→ Description of the task:
A faithful copy of the entries is required, with no images in it.

====== Records to process

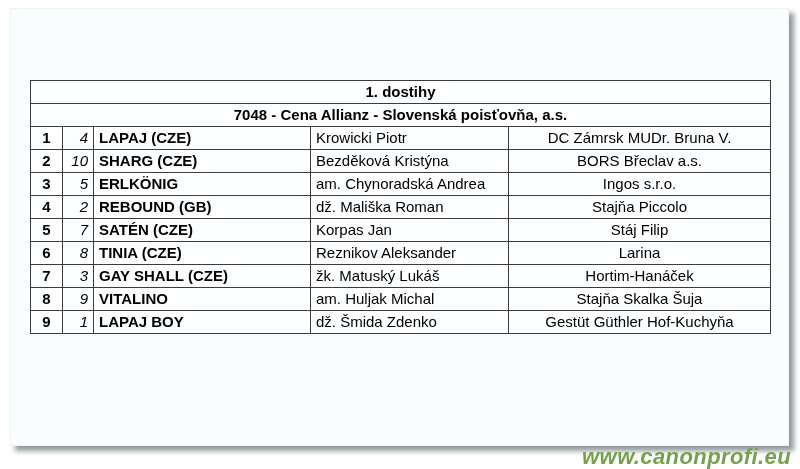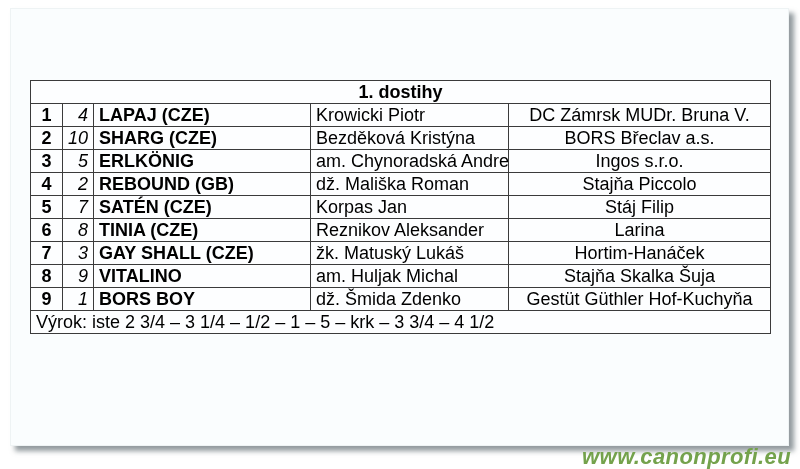--- a/index.html
+++ b/index.html
@@ -38,7 +38,7 @@
   table.race-table td {
     border: 1px solid #3b3b3b;
     height: 22px;
-    font-size: 18px;
+    font-size: 15px;
     line-height: 22px;
     padding: 0 5px;
     white-space: nowrap;

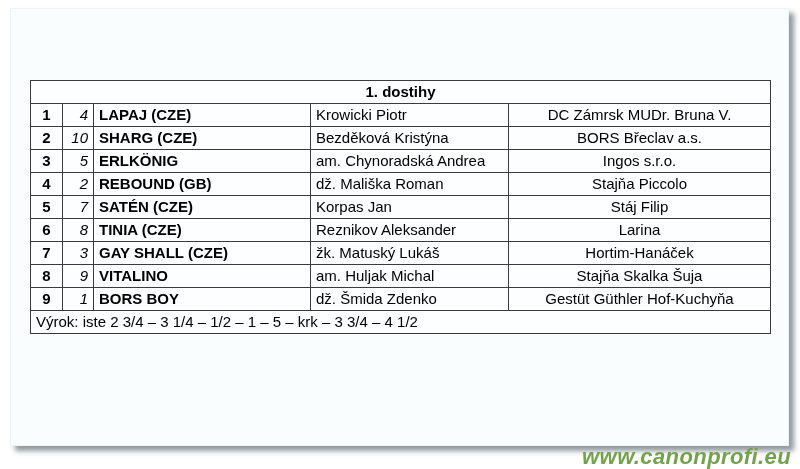--- a/index.html
+++ b/index.html
@@ -108,6 +108,9 @@
         <td class="hdr-title" colspan="5">1. dostihy</td>
       </tr>
 
+      <tr>
+        <td class="hdr-title" colspan="5">7048 - Cena Allianz - Slovenská poisťovňa, a.s.</td>
+      </tr>
 
 
       <tr class="winner-row">

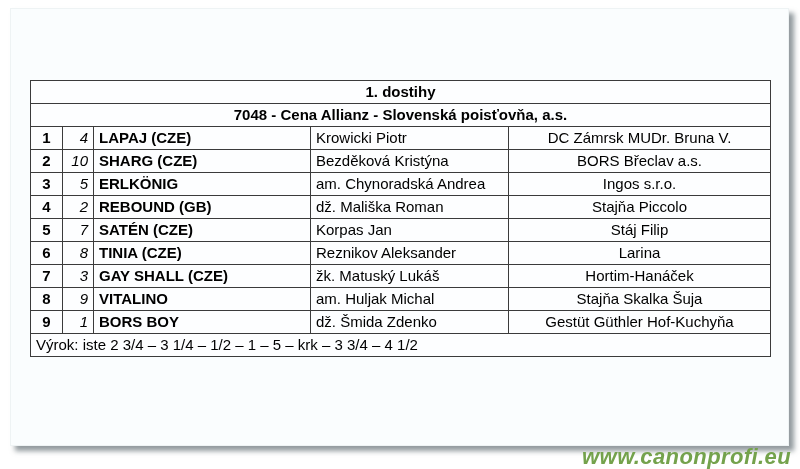--- a/index.html
+++ b/index.html
@@ -180,7 +180,7 @@
       <tr>
         <td class="place">9</td>
         <td class="num">1</td>
-        <td class="horse">BORS BOY</td>
+        <td class="horse">LAPAJ BOY</td>
         <td class="jockey">dž. Šmida Zdenko</td>
         <td class="owner">Gestüt Güthler Hof-Kuchyňa</td>
       </tr>

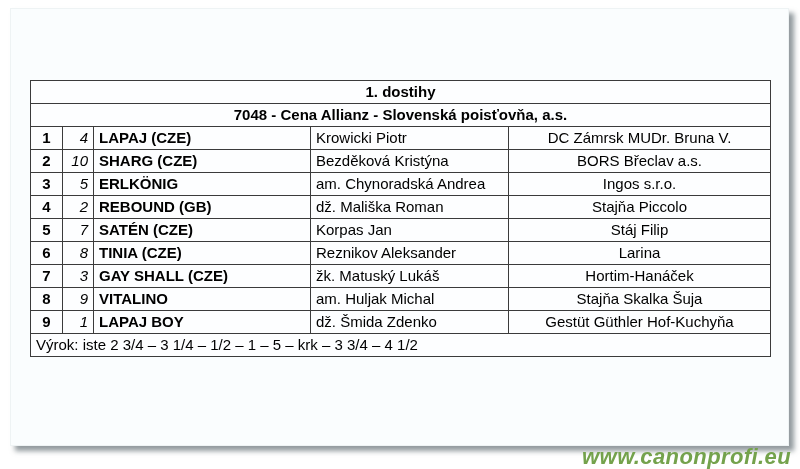--- a/index.html
+++ b/index.html
@@ -185,9 +185,6 @@
         <td class="owner">Gestüt Güthler Hof-Kuchyňa</td>
       </tr>
 
-      <tr>
-        <td class="verdict" colspan="5">Výrok: iste 2 3/4 – 3 1/4 – 1/2 – 1 – 5 – krk – 3 3/4 – 4 1/2</td>
-      </tr>
     </tbody>
       </table>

============

→ Answer to the exercise:
--- a/index.html
+++ b/index.html
@@ -38,7 +38,7 @@
   table.race-table td {
     border: 1px solid #3b3b3b;
     height: 22px;
-    font-size: 18px;
+    font-size: 15px;
     line-height: 22px;
     padding: 0 5px;
     white-space: nowrap;

--- a/index.html
+++ b/index.html
@@ -108,6 +108,9 @@
         <td class="hdr-title" colspan="5">1. dostihy</td>
       </tr>
 
+      <tr>
+        <td class="hdr-title" colspan="5">7048 - Cena Allianz - Slovenská poisťovňa, a.s.</td>
+      </tr>
 
 
       <tr class="winner-row">

--- a/index.html
+++ b/index.html
@@ -180,7 +180,7 @@
       <tr>
         <td class="place">9</td>
         <td class="num">1</td>
-        <td class="horse">BORS BOY</td>
+        <td class="horse">LAPAJ BOY</td>
         <td class="jockey">dž. Šmida Zdenko</td>
         <td class="owner">Gestüt Güthler Hof-Kuchyňa</td>
       </tr>

--- a/index.html
+++ b/index.html
@@ -185,9 +185,6 @@
         <td class="owner">Gestüt Güthler Hof-Kuchyňa</td>
       </tr>
 
-      <tr>
-        <td class="verdict" colspan="5">Výrok: iste 2 3/4 – 3 1/4 – 1/2 – 1 – 5 – krk – 3 3/4 – 4 1/2</td>
-      </tr>
     </tbody>
       </table>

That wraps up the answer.